Mit Schutzkleidung besucht sie auch Corona-Patienten. Dabei hat sie keine Angst vor einer Infektion: «Angst wäre ein schlechter Begleiter, Respekt habe ich aber auf jeden Fall.» Sie versucht, sich genau nach Vorgaben zu kleiden und im Alltag Distanz einzuhalten. Wie viele Patienten sie durchschnittlich besucht hängt von der Gesprächszeit ab: «Im Moment ist es einfach so, dass ich derzeit etwas selektiver umgehen muss. Ich konzentriere mich dabei vor allem auf die Patienten – ob Corona oder nicht –, die den grössten Bedarf haben», sagt sie im Interview mit dem «Bote der Urschweiz». Sie geht zweimal in der Woche auf die Intensiv- und auf die Isolationsstation. Und sie ist auch für das Personal da; für alle Pflegenden, Ärzte, das Reinigungspersonal, einfach alle, die im Spital Schwyz arbeiten. 

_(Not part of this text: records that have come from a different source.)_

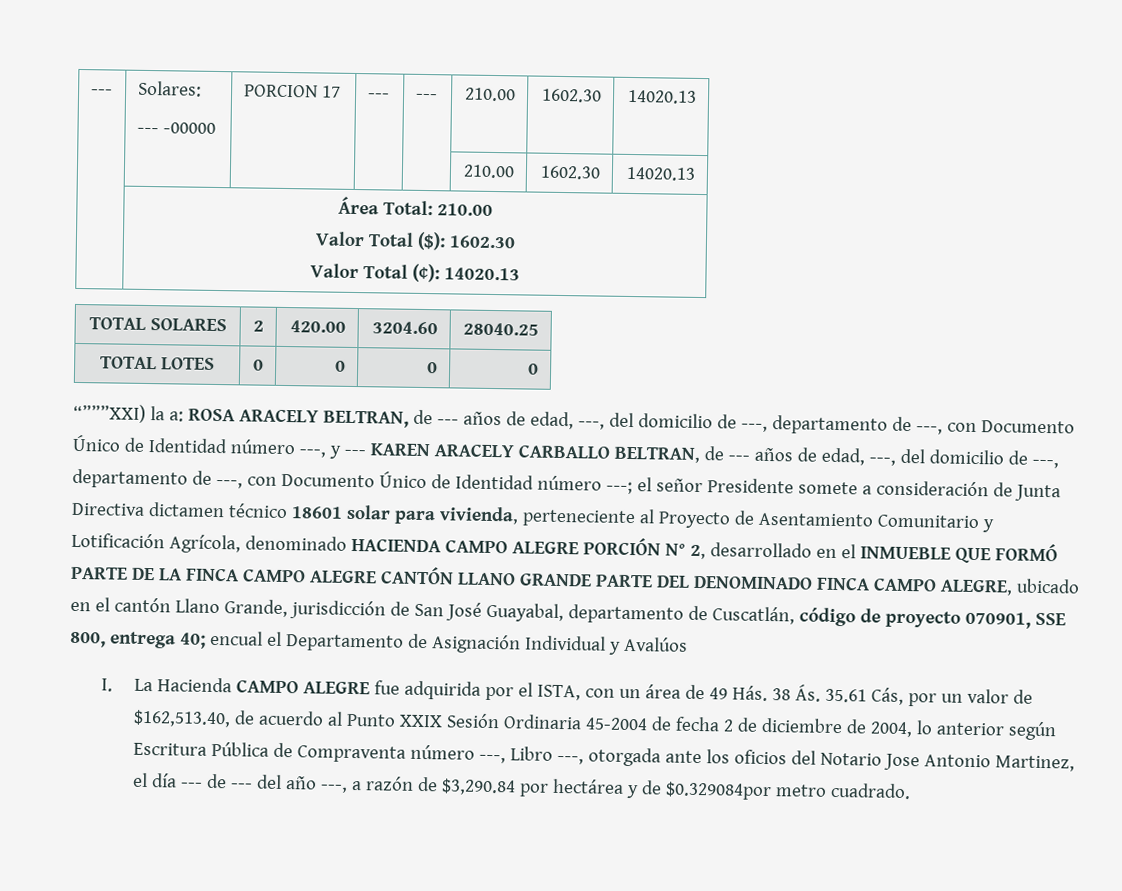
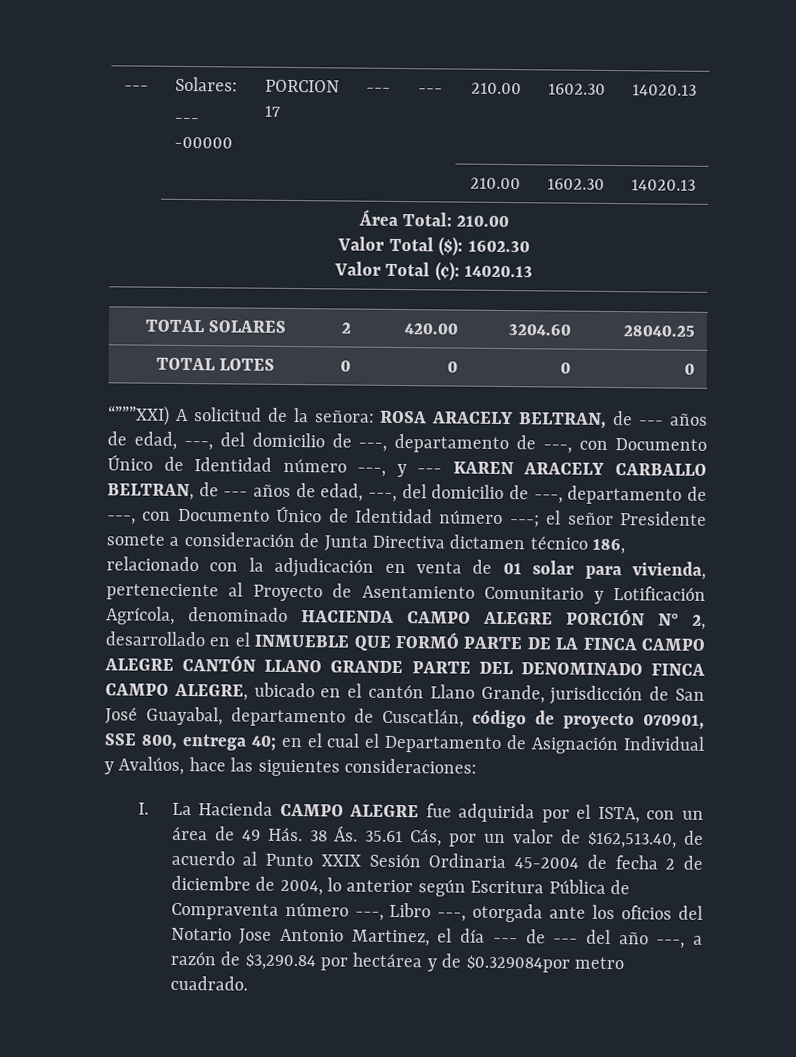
- “”””XXI) la a:
+ “”””XXI) A solicitud de la señora:
- el señor Presidente somete a consideración de Junta Directiva dictamen técnico 18601 solar para vivienda, perteneciente al Proyecto de Asentamiento Comunitario y Lotificación Agrícola, denominado HACIENDA CAMPO ALEGRE PORCIÓN N° 2, desarrollado en el INMUEBLE QUE FORMÓ PARTE DE LA FINCA CAMPO ALEGRE CANTÓN LLANO GRANDE PARTE DEL DENOMINADO FINCA CAMPO ALEGRE, ubicado en el cantón Llano Grande, jurisdicción de San José Guayabal, departamento de Cuscatlán, código de proyecto 070901, SSE 800, entrega 40;
+ el señor Presidente somete a consideración de Junta Directiva dictamen técnico 186, relacionado con la adjudicación en venta de 01 solar para vivienda, perteneciente al Proyecto de Asentamiento Comunitario y Lotificación Agrícola, denominado HACIENDA CAMPO ALEGRE PORCIÓN N° 2, desarrollado en el INMUEBLE QUE FORMÓ PARTE DE LA FINCA CAMPO ALEGRE CANTÓN LLANO GRANDE PARTE DEL DENOMINADO FINCA CAMPO ALEGRE, ubicado en el cantón Llano Grande, jurisdicción de San José Guayabal, departamento de Cuscatlán, código de proyecto 070901, SSE 800, entrega 40;
- encual el Departamento de Asignación Individual y Avalúos
+ en el cual el Departamento de Asignación Individual y Avalúos, hace las siguientes consideraciones:

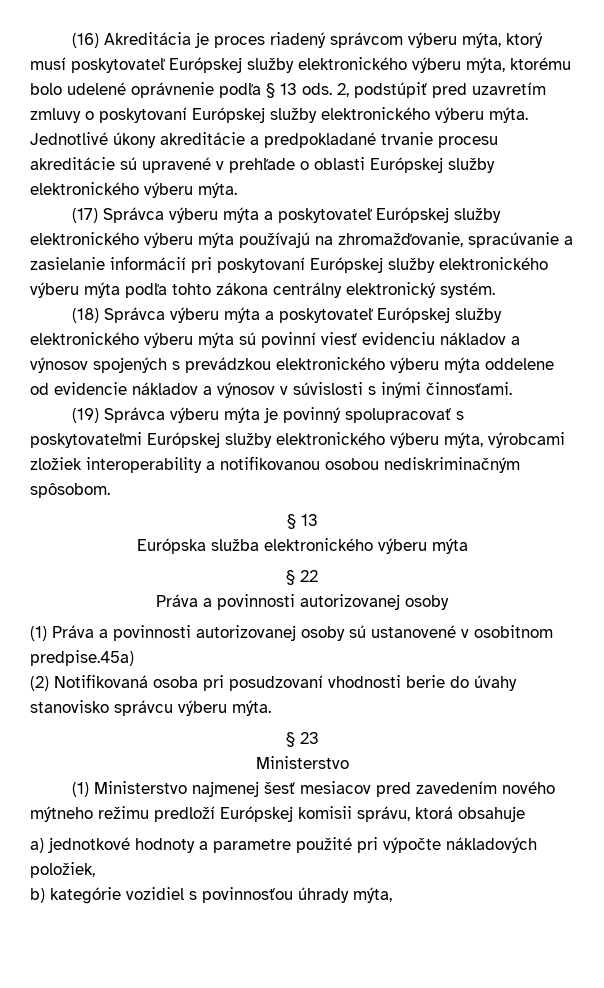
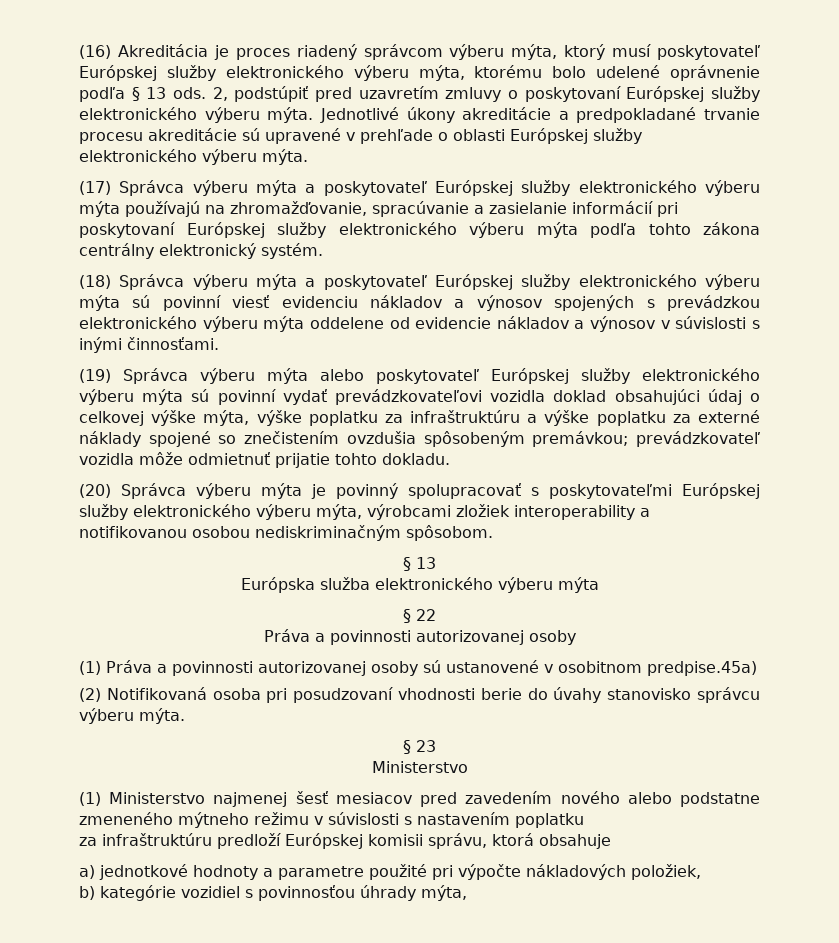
- (19) Správca výberu mýta je povinný spolupracovať s poskytovateľmi Európskej služby elektronického výberu mýta, výrobcami zložiek interoperability a notifikovanou osobou nediskriminačným spôsobom.
+ (19) Správca výberu mýta alebo poskytovateľ Európskej služby elektronického výberu mýta sú povinní vydať prevádzkovateľovi vozidla doklad obsahujúci údaj o celkovej výške mýta, výške poplatku za infraštruktúru a výške poplatku za externé náklady spojené so znečistením ovzdušia spôsobeným premávkou; prevádzkovateľ vozidla môže odmietnuť prijatie tohto dokladu.
+ (20) Správca výberu mýta je povinný spolupracovať s poskytovateľmi Európskej služby elektronického výberu mýta, výrobcami zložiek interoperability a notifikovanou osobou nediskriminačným spôsobom.
- (1) Ministerstvo najmenej šesť mesiacov pred zavedením nového mýtneho režimu predloží Európskej komisii správu, ktorá obsahuje
+ (1) Ministerstvo najmenej šesť mesiacov pred zavedením nového alebo podstatne zmeneného mýtneho režimu v súvislosti s nastavením poplatku
+ za infraštruktúru predloží Európskej komisii správu, ktorá obsahuje

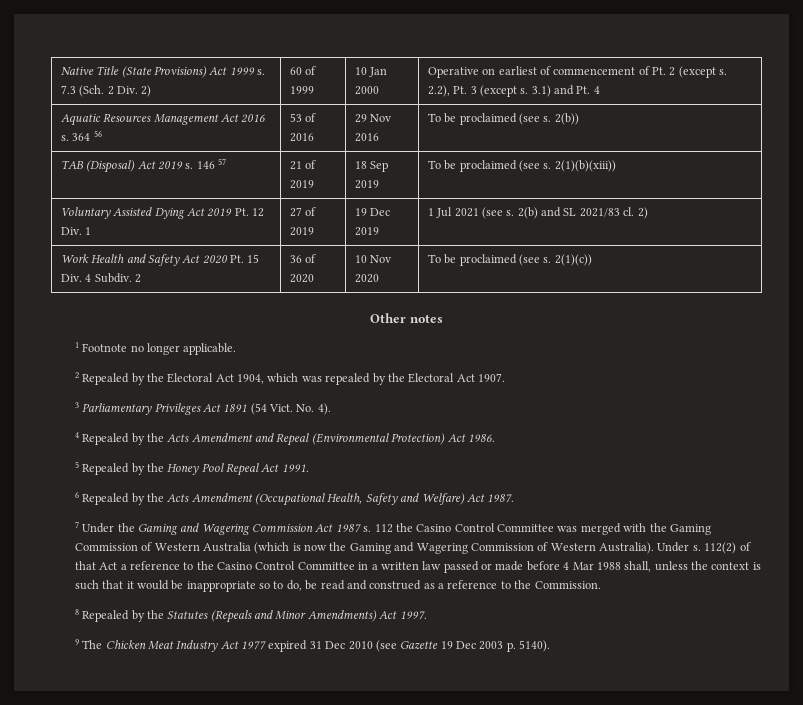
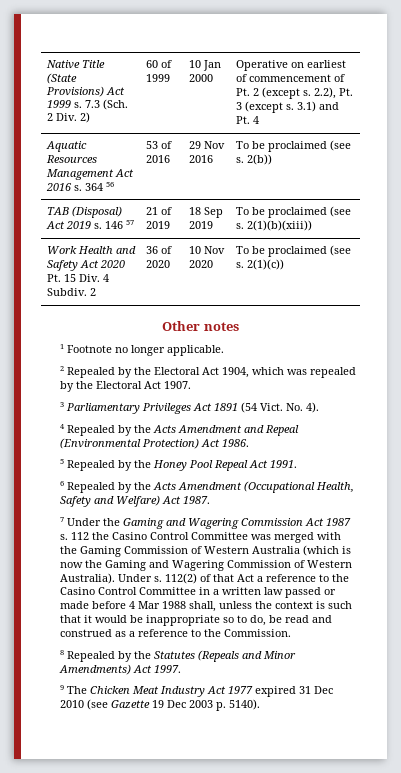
- Voluntary Assisted Dying Act 2019 Pt. 12 Div. 1 | 27 of 2019 | 19 Dec 2019 | 1 Jul 2021 (see s. 2(b) and SL 2021/83 cl. 2)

Was beschäftigt Personen in Krankenbetten derzeit am stärksten? Die Leute fühlen sich oft einsam. Mary-Claude Lottenbach ist momentan die Einzige, die nebst dem medizinischen Personal die Patienten sehen darf. Sie betet mit den Menschen, spricht mit ihnen über die Angehörigen, schaut Fotos und Bilder an und diskutiert darüber. «Mir ist es wichtig, ein Gefühl der Verbundenheit nach aussen zu vermitteln.»

Nach dem Spital in die Kapelle

Wie geht sie mit so viel Belastung um? Wenn sie aus dem Spital Schwyz geht, besucht sie zuerst die Kapelle und übergibt alle besuchten Patienten und Patientinnen an Gott. «Manchmal erwache aber auch ich in der Nacht und denke über das Gehörte nach. Mir hilft es dann am besten, wenn ich bete», sagte sie dem «Boten der Urschweiz». Sie kann sich auch mit einem Seelsorger-Kollegen über die Belastungen austauschen und nimmt auch Supervision in Anspruch.

Bild Quelle spital-schwyz.ch
16. November 2020 | 22:24
von Markus Baumgartner
Lesezeit: ca. 2 Min.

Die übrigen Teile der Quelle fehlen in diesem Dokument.